Mann, hatte ich am Anfang Bammel gehabt, dass ich wegen meiner Schimpfwörter eine Tracht Prügel abbekommen tät. Pappa kam zu mir und kniete vor dem Rollstuhl hin und sagte dann zu mir: »Das, was die getan haben, war nicht richtig, aber ich muss dir auch eine Rüge erteilen, mit solchen Schimpfwörtern wirfst du mir nicht mehr rum, das nächste Mal kommst du gleich nach Hause und erzählst alles, ohne zu lügen, wie es die jetzt getan haben, von Anfang an, und dann werden wir, also Mutti und ich, das Problem in die Hand nehmen und alles regeln. Haben wir uns verstanden?«

»Ja«, sagte ich und nickte mit dem Kopf.

Pappa stand auf und strich mir flüchtig mit der Hand über die Haare und sagte dabei: »Dann ist ja alles wieder in Ordnung, und jetzt will ich die Nachrichten anschauen!«

Ich freute mich im Geheimen und wünschte mir das erste Mal, dass die Nachbarskinder heute endlich mal den Frack vollbekommen, damit es ihnen mal eine Lehre ist, und sie mich in Zukunft in Ruhe lassen.

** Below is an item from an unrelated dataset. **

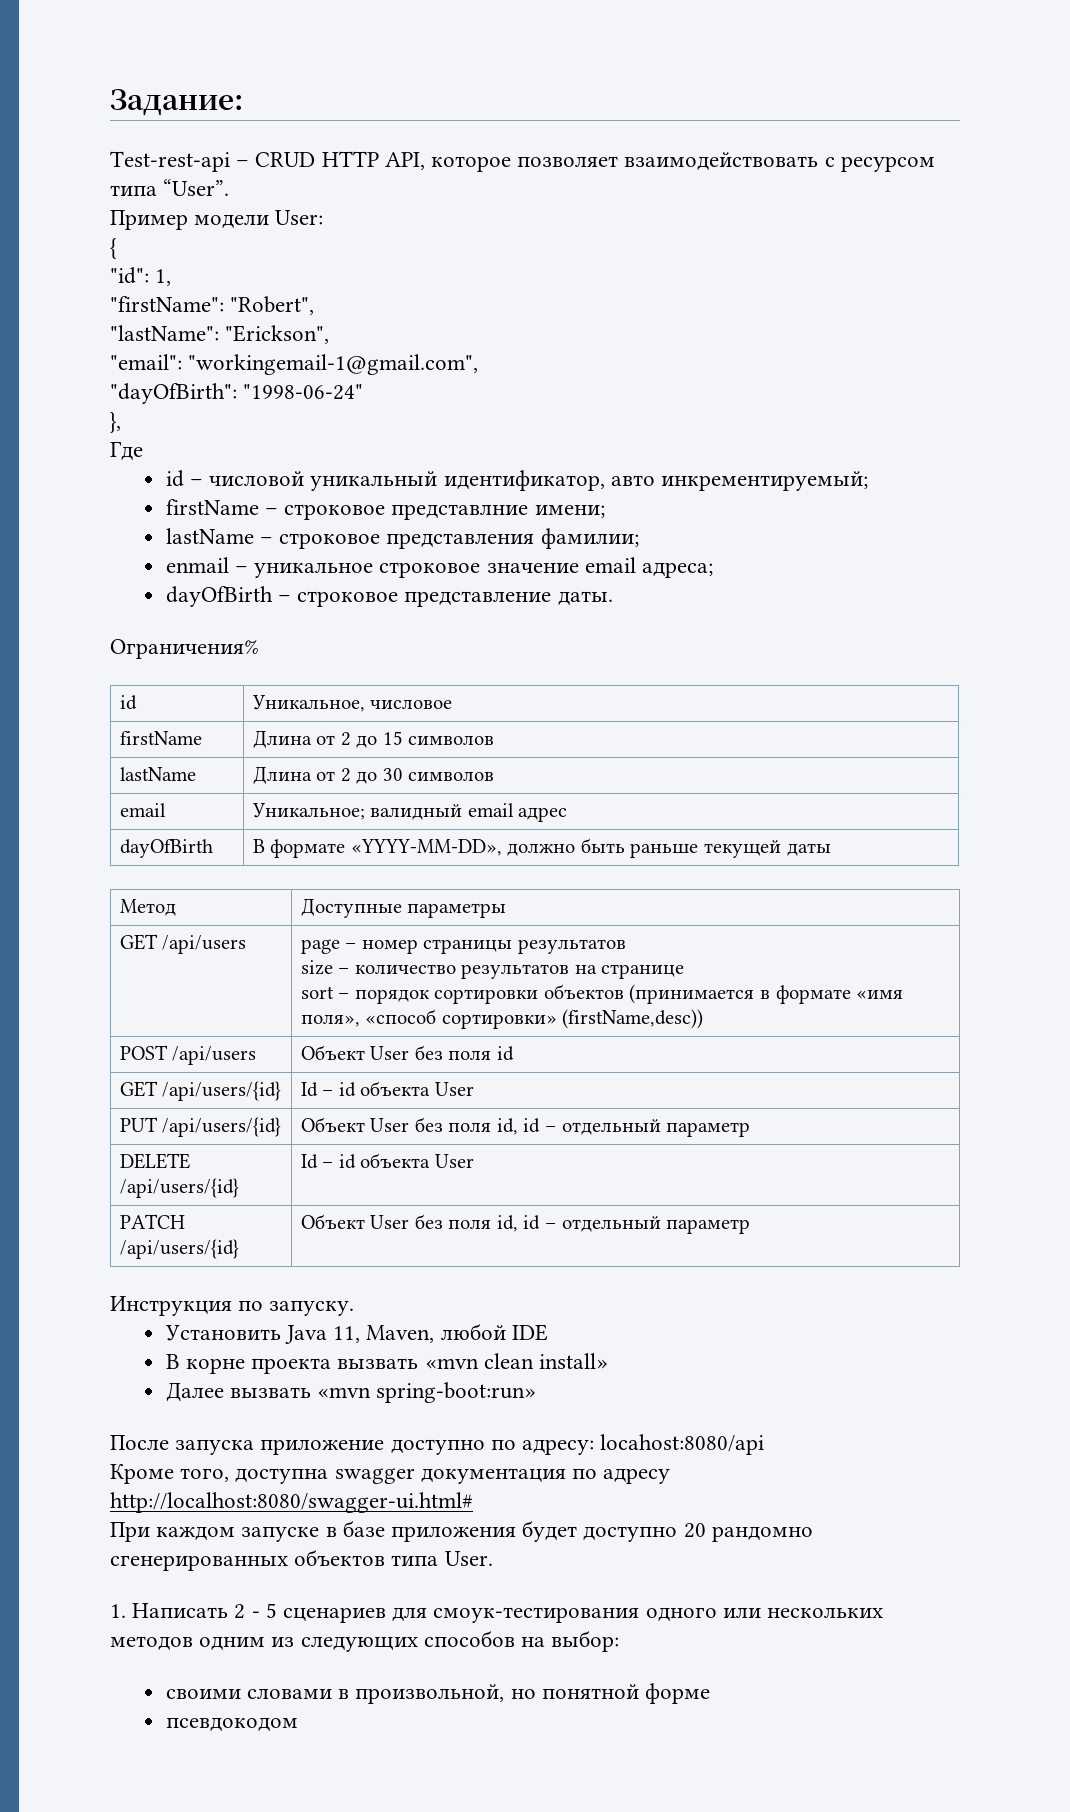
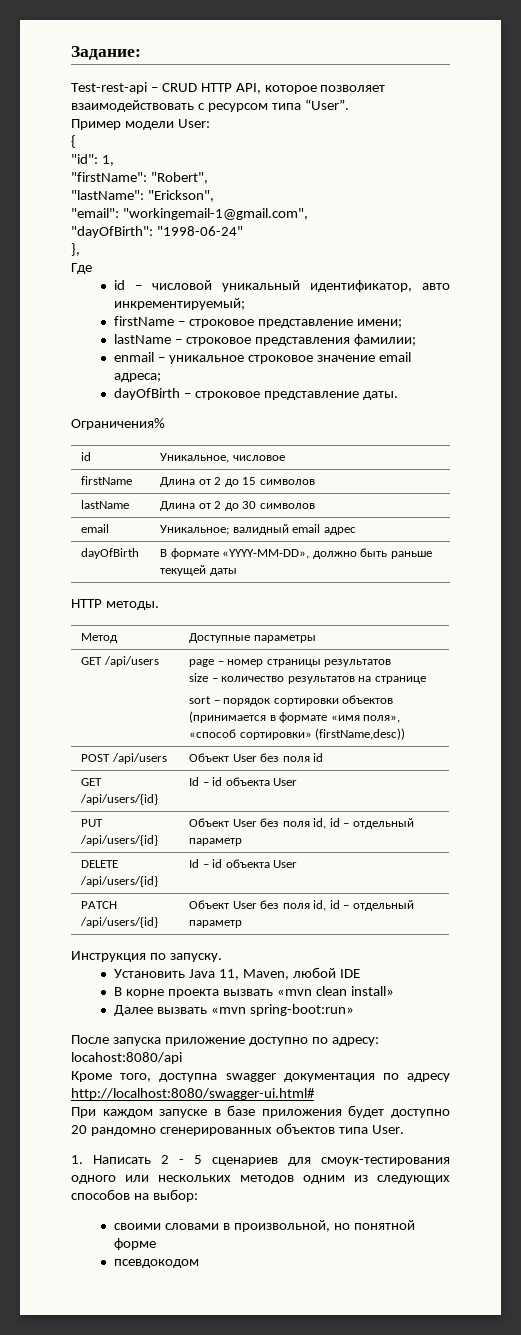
- firstName – строковое представлние имени;
+ firstName – строковое представление имени;
+ HTTP методы.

Am nächsten Tag betrachteten mich die Nachbarskinder ziemlich schräg, aber ich wusste immer noch nicht, ob sie jetzt endlich ihre Tracht bekommen haben, aber sie hänselten und ärgerten mich an diesem Tag nicht, und ich war froh darüber.

Aber ein paar Tage später ging es wieder los, doch ich sagte nichts, ich leistete keine Gegenwehr mit Schimpfwörtern und erzählte zu Hause meinen Eltern davon auch nichts, ich war schon zufrieden, dass sie mich nicht mehr {41}anspuckten, und so versuchte ich ihnen nur aus dem Weg zu gehen, damit ich nicht mehr in ihre Schusslinie kam, das genügte mir voll und ganz, und so beschäftigte ich mich immer alleine, da ich ja mit keinem sonst sprechen konnte, weil mir immer der Rollstuhl im Weg war.